The practical consists of the following steps:
- Load the national school performance dataset.
- Filter to schools in Greater London.
- Select a subset of variables related to disadvantage and attainment.
- Handle missing values and standardise the data.
- Run K-means and hierarchical (agglomerative) clustering.
- Compare the two clustering results.
- Map the schools using their geospatial locations.
Setup
We first import the Python libraries needed for data handling, clustering, and plotting.
Load school data
We now load the DfE school dataset of 2022-2023.
url_school = "https://raw.githubusercontent.com/huanfachen/QM/refs/heads/main/sessions/L6_data/Performancetables_130242/2022-2023/england_filtered.csv"

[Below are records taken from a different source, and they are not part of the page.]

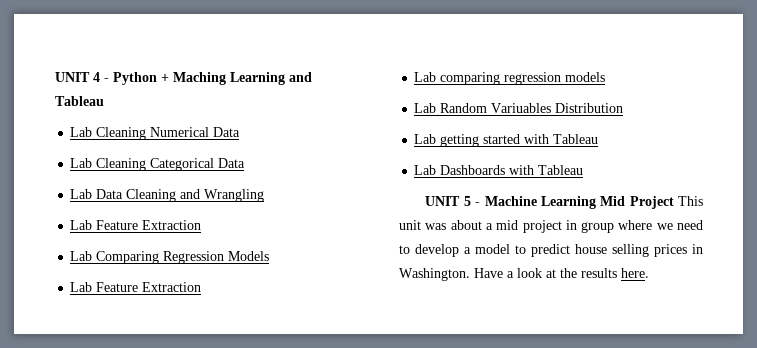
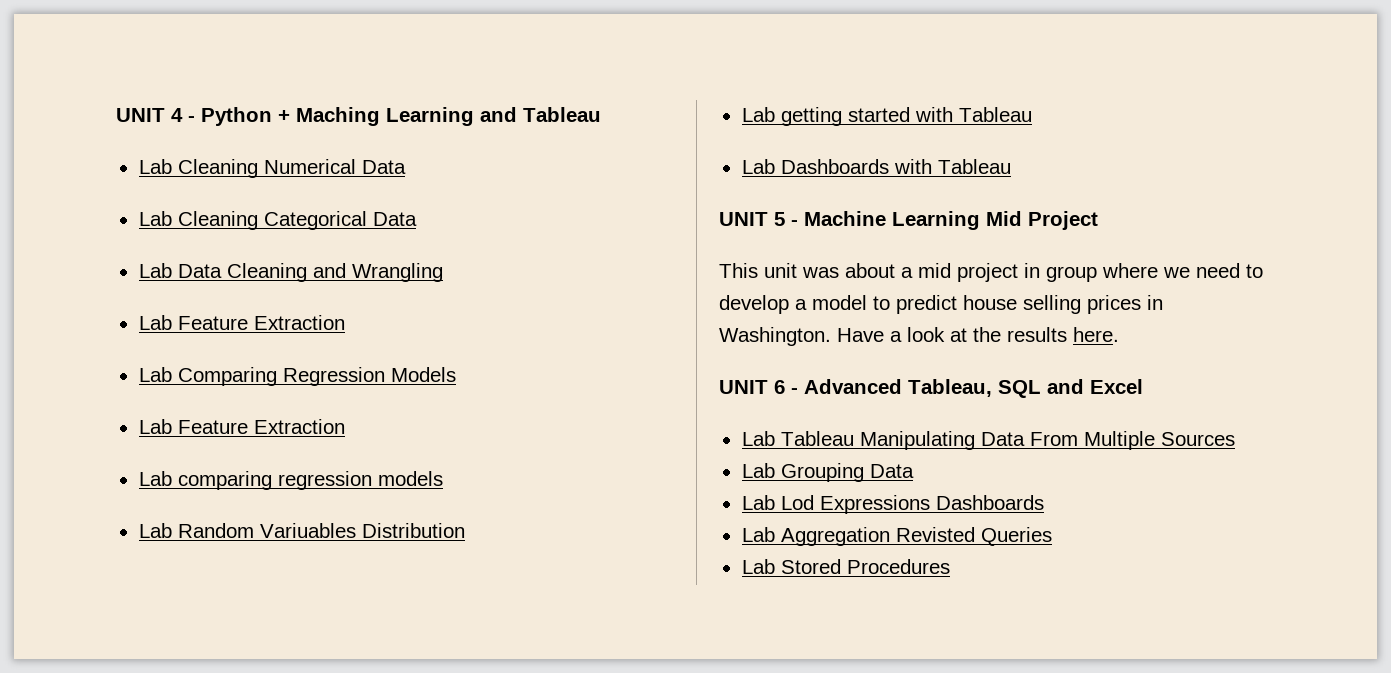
- UNIT 5 - Machine Learning Mid Project This unit was about a mid project in group where we need to develop a model to predict house selling prices in Washington.
+ UNIT 5 - Machine Learning Mid Project
+ This unit was about a mid project in group where we need to develop a model to predict house selling prices in Washington.
+ UNIT 6 - Advanced Tableau, SQL and Excel
+ Lab Tableau Manipulating Data From Multiple Sources
+ Lab Grouping Data
+ Lab Lod Expressions Dashboards
+ Lab Aggregation Revisted Queries
+ Lab Stored Procedures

df_school = pd.read_csv(url_school)
print(df_school.shape)
print(df_school.head())(3056, 37)
URN SCHNAME.x LEA LANAME TOWN.x \
0 100053 Acland Burghley School 202 Camden London
1 100054 The Camden School for Girls 202 Camden London
2 100052 Hampstead School 202 Camden London
3 100049 Haverstock School 202 Camden London
4 100059 La Sainte Union Catholic Secondary School 202 Camden London
gor_name TOTPUPS ATT8SCR ATT8SCRENG ATT8SCRMAT ... PPERSABS10 \
0 London 1163.0 50.3 10.7 10.2 ... 24.7
1 London 1047.0 65.8 13.5 12.7 ... 6.6
2 London 1319.0 44.6 9.7 9.1 ... 24.0
3 London 982.0 41.7 8.7 8.8 ... 33.1
4 London 817.0 49.6 10.8 9.4 ... 33.8
SCHOOLTYPE.x RELCHAR ADMPOL.y ADMPOL_PT \
0 State-funded secondary Does not apply Non-selective OTHER NON SEL
1 State-funded secondary NaN Non-selective OTHER NON SEL
2 State-funded secondary Does not apply Non-selective OTHER NON SEL
3 State-funded secondary Does not apply Non-selective OTHER NON SEL
4 State-funded secondary Roman Catholic Non-selective OTHER NON SEL
gender_name OFSTEDRATING MINORGROUP easting northing
0 Mixed Good Maintained school 528962.0 185931.0
1 Girls Good Maintained school 529441.0 184659.0
2 Mixed Good Maintained school 524402.0 185633.0
3 Mixed Good Maintained school 528159.0 184498.0
4 Girls Good Maintained school 528379.0 186191.0
[5 rows x 37 columns]
Load LAD-to-county lookup and filter to London
We need to keep only schools in Inner London or Outer London. To do this, we join a LAD-to-county lookup table to the school data.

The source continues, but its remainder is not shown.